Last year, on our annual week with friends in Lake Tahoe, my friend John brought a spare bike. I rode it, a recent Specialized Hardrock, on the trails above the lake, and rediscovered mountain biking. A little idea was planted. Last winter, I found a set of NOS '90s Ritchey Z-Max knobbies at my local bike shop. This summer, I stripped the fenders and other commuting accessories from the Zip, mounted the knobbies, and on this year's trip to Tahoe, brought the bike down on the rack. My friend brought his spare bike again, and it fit my son. We all went riding on the single track above South Lake Tahoe, climbing around the Heavenly Valley ski runs, on rocky sidehills, lumpy climbs, and flowing trails in the forests.
It was great. I went up the mountain several times, my son too. It must be recorded that, having never ridden a mountain bike before, my son comprehensively dusted his old man, and every time it made me smile. Note also that he went head over heels once and embedded himself in downhill prickly bushes twice, while the wisdom of the years and whatever fragments of mountain biking memory I still had kept me upright. Also let it be said that all the while my friend John, now in his sixties, was just a disappearing jersey in the distance. I can drop him on a short paved climb, but on anything that requires endurance or skill, he is the Master.
So here is the Zip, restored to dirty duty. The seattube is wrapped, which was meant to protect the decals back when a daily U-lock-ing was its routine. The foam on the top tube is there to make shouldering the bike a little more comfy, and also to cover up the signature of Grant Petersen, that was put on there a few years ago. The original fork hangs in the garage, and the vintage NightSun lights are the last remaining relic of its commuting days.

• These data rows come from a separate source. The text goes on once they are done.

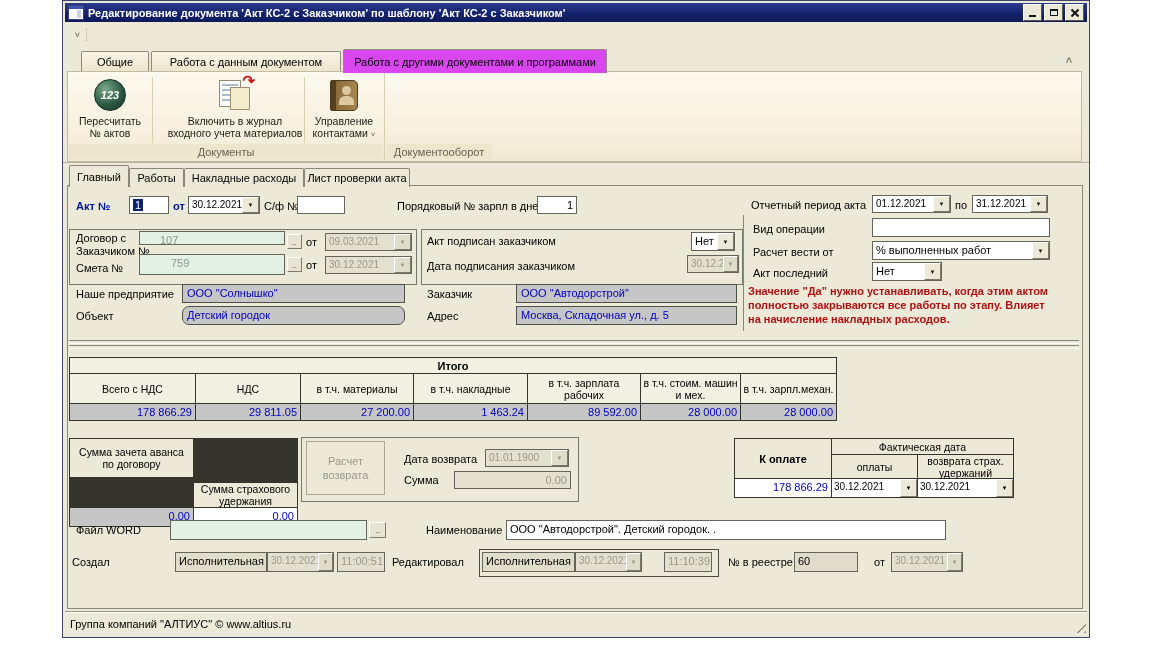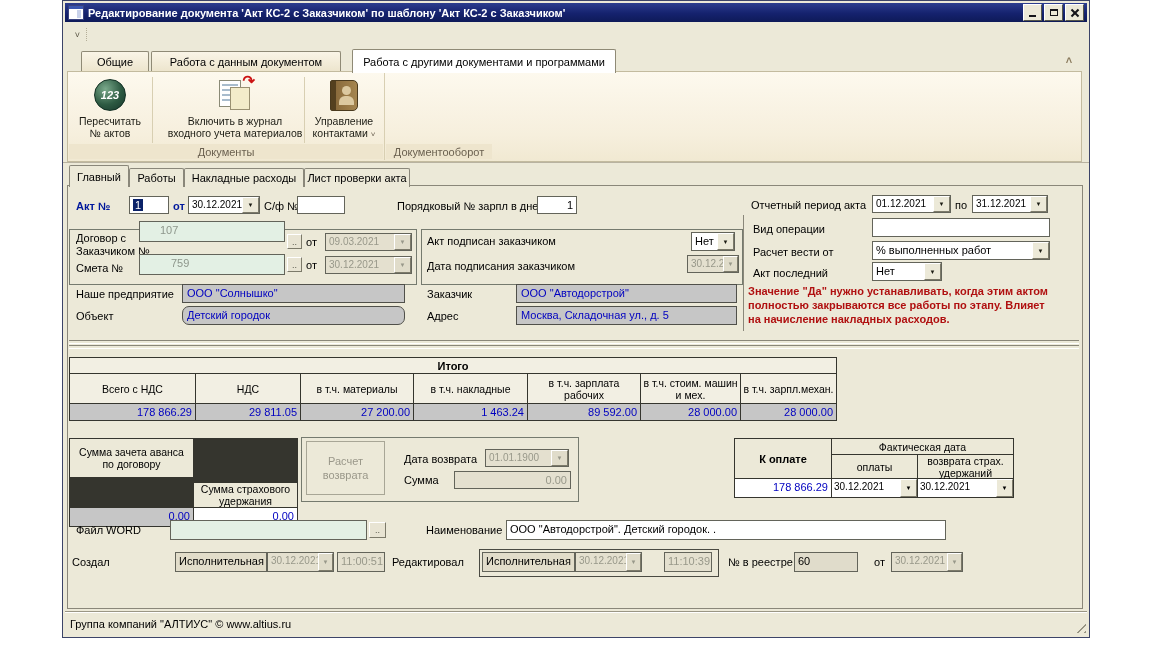--- a/index.html
+++ b/index.html
@@ -24,7 +24,7 @@
   .collapse-chevron{left:998px;top:52px;width:16px;height:14px;color:#8a7a5c;font-size:11px;font-weight:bold;display:flex;align-items:center;justify-content:center;}
   
   .rtab{position:absolute;top:50px;height:20px;background:linear-gradient(180deg,#faf5e7,#ece4cc);border:1px solid #8f8a76;border-bottom:none;border-radius:2px 2px 0 0;display:flex;align-items:center;justify-content:center;z-index:1;}
-  .rtab.active{top:48px;height:23px;background:#ffffff;z-index:3;margin-left:9px;}
+  .rtab.active{top:48px;height:23px;background:#d946ef;z-index:3;}
   
   .ribbon{position:absolute;left:4px;top:70px;width:1013px;height:89px;background:linear-gradient(180deg,#fdf9ee 0%,#f6efdd 70%,#f1e9d2 100%);border:1px solid #c3bb9f;z-index:2;}
   .rgroup{position:absolute;top:1px;bottom:1px;border-right:1px solid #d8cfb2;}

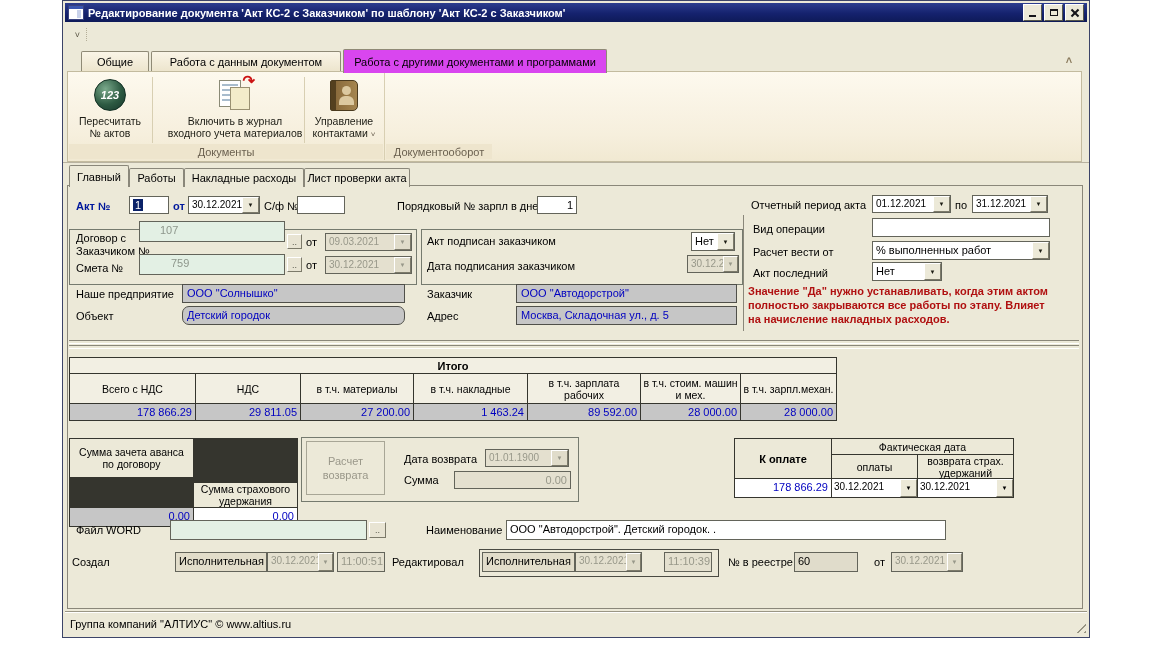--- a/index.html
+++ b/index.html
@@ -205,7 +205,7 @@
   <div class="grp" style="left:6px;top:228px;width:346px;height:54px;"></div>
   <div class="lbl" style="left:13px;top:231px;width:92px;white-space:normal;line-height:13px;">Договор с Заказчиком №</div>
   <div class="lbl" style="left:13px;top:261px;">Смета №</div>
-  <div class="inp green" style="left:76px;top:220px;width:146px;height:21px;padding-left:20px;">107</div>
+  <div class="inp green" style="left:76px;top:230px;width:146px;height:14px;padding-left:20px;">107</div>
   <div class="browse" style="left:224px;top:233px;width:15px;height:15px;">..</div>
   <div class="lbl" style="left:243px;top:235px;">от</div>
   <div class="combo dis" style="left:262px;top:232px;width:87px;height:18px;">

I think the front rim must have been worn out along the way, anyway it was replaced for some reason that I can't recall, the Ritchey headset too. Otherwise, the bike is all original and in pretty decent condition. Not a garage queen or wall hanger, but a survivor.
And here is my son (left, in the Klein jersey) and my friend John (right, in the long white socks), and a sample of the rocky trails that I confess were more often walked by me than ridden, but that John and my son mostly navigated on wheels rather than feet. My son is apparently also happy to tumble down, since he bounces like a Nerf ball.
So now that we are back home, what to do with the Zip and with my son and with mountain biking? The mountain biking close to Portland is not very good, I'm told - we have miles of forested hills but the birdwatchers and walkers have kept them off-limits to bikes, except for a few tame dirt roads where families pedal their hybrids and trailers. But drive an hour and there is supposed to be some good riding, even some single-track. We have a 90's Hardrock that I fixed up for my daughter to take to camp a few years ago. It is just a simple rigid bike, but in very good condition, and maybe I can find a decent older suspension fork for it and make it my son's starter mountain bike. As for the MB-Zip, I doubt I will make any changes to it. For now, the old race bike is capable of far more than its rider. Someday, maybe I will get myself a fancy full suspension machine. But I'll never part with the Zip. For almost twenty years it was my only bike, and then it saved my life.